PJ: dos versiones del pasado

La marcha de la economía es el factor primordial para ganar elecciones. En ese terreno Javier Milei tiene hoy los números en orden (inflación: 1,9%). También la política pesa y en ese otro terreno el cisma peronista entre Cristina-Kicillof pavimenta, asimismo, el camino de la reelección de Milei.

La pregunta clave es entonces por qué los peronistas estando en clara desventaja se pelean y de qué naturaleza es el conflicto que se gestó en el corazón del kirchnerismo. Por qué se enredaron en una disputa que les quita competitividad.

El enfrentamiento no es ideológico porque la política económica que ambos proponen consiste en volver al pasado. La diferencia es de nombres, no de ideas.

La pelea es por la tobillera de CFK y por su inhabilitación para ejercer cargos públicos. Es la primera vez que le pasa. Antes no podía ser candidata de hecho a causa de su mayoritaria  impopularidad. Ahora tampoco puede serlo, pero de jure

, lo que directamente la saca del juego.

Sin ser candidata a presidenta, ni gran electora su influencia sobre el Poder Judicial se reducirá a cero y seguirá usando tobillera un tiempo largo, porque las causas por corrupción empezaron a reanimarse después de largos años (Skanka) como momias en una historia de terror.

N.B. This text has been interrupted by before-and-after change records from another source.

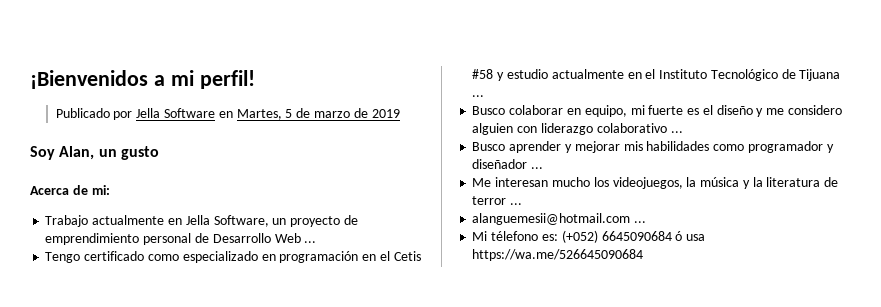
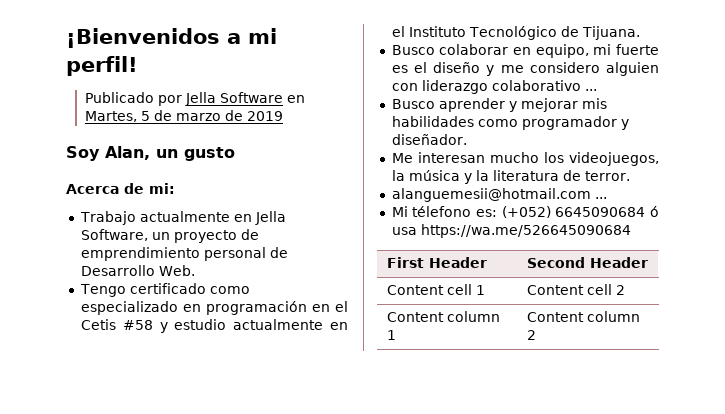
- Trabajo actualmente en Jella Software, un proyecto de emprendimiento personal de Desarrollo Web ...
+ Trabajo actualmente en Jella Software, un proyecto de emprendimiento personal de Desarrollo Web.
- Tengo certificado como especializado en programación en el Cetis #58 y estudio actualmente en el Instituto Tecnológico de Tijuana ...
+ Tengo certificado como especializado en programación en el Cetis #58 y estudio actualmente en el Instituto Tecnológico de Tijuana.
- Busco aprender y mejorar mis habilidades como programador y diseñador ...
+ Busco aprender y mejorar mis habilidades como programador y diseñador.
- Me interesan mucho los videojuegos, la música y la literatura de terror ...
+ Me interesan mucho los videojuegos, la música y la literatura de terror.
+ First Header | Second Header
+ Content cell 1 | Content cell 2
+ Content column 1 | Content column 2

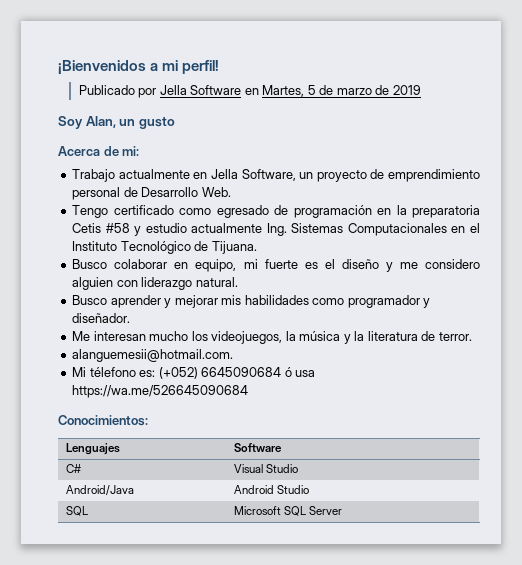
- Tengo certificado como especializado en programación en el Cetis #58 y estudio actualmente en el Instituto Tecnológico de Tijuana.
+ Tengo certificado como egresado de programación en la preparatoria Cetis #58 y estudio actualmente Ing. Sistemas Computacionales en el Instituto Tecnológico de Tijuana.
- Busco colaborar en equipo, mi fuerte es el diseño y me considero alguien con liderazgo colaborativo ...
+ Busco colaborar en equipo, mi fuerte es el diseño y me considero alguien con liderazgo natural.
- alanguemesii@hotmail.com ...
+ alanguemesii@hotmail.com.
- First Header | Second Header
- Content cell 1 | Content cell 2
- Content column 1 | Content column 2
+ Conocimientos:
+ Lenguajes | Software
+ C# | Visual Studio
+ Android/Java | Android Studio
+ SQL | Microsoft SQL Server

Después del fracaso de su segundo mandato, Cristina Kirchner entendió que necesita un testaferro electoral (Alberto), pero su problema actual es que no puede imponerlo con un “tweet”, lo que la obliga a usar todo su poder de fuego. Los camporistas ya amenazan públicamente a Kicillof con dividirle el voto: negocia o pierde.

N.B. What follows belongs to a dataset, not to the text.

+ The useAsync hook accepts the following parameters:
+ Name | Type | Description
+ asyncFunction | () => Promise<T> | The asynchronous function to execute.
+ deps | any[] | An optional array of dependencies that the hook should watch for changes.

La gravedad del desafío muestra que los cristinistas ya están peleando en su patio trasero y explica las presiones y delirios grandilocuentes de algunos de ellos que para colgarle el cartel de “traidor” a Kicillof lo comparan con Augusto Vandor y, a su jefa, con Juan Perón.

El gobernador bonaerense, por su parte, no responde a los ataques. Simplemente pide las PASO para medir fuerzas. Vio como su mentora se desentendió de la suerte de Alberto Fernández cuando la economía comenzó a irse a pique y no quiere caer en la misma trampa, ni darles una sobrevida a los camporistas.

Comprobó además que Cristina representa un pasivo electoral tóxico del que tiene que desprenderse. El peronismo ganó el año pasado la provincia en la votación por la gobernación y las intendencias, pero perdió la elección nacional. Lo tildan de comunista, pero Kicillof aprendió de los peronistas a acompañar a sus líderes en decadencia solo hasta la puerta del cementerio y a no meterse en la tumba con ellos.

El resto del PJ observa sin intervenir, aunque subterráneamente ya comenzó a jugarse el partido por la candidatura a gobernador bonaerense en la que hay dos sectores, el patrocinado por Kicillof, y el más cercano a Sergio Massa. ¿Se conseguirá la unidad? En ese plano la lucha es por el poder, pero con especial incidencia en los negocios (el juego), por lo que las soluciones racionales siempre están más a mano.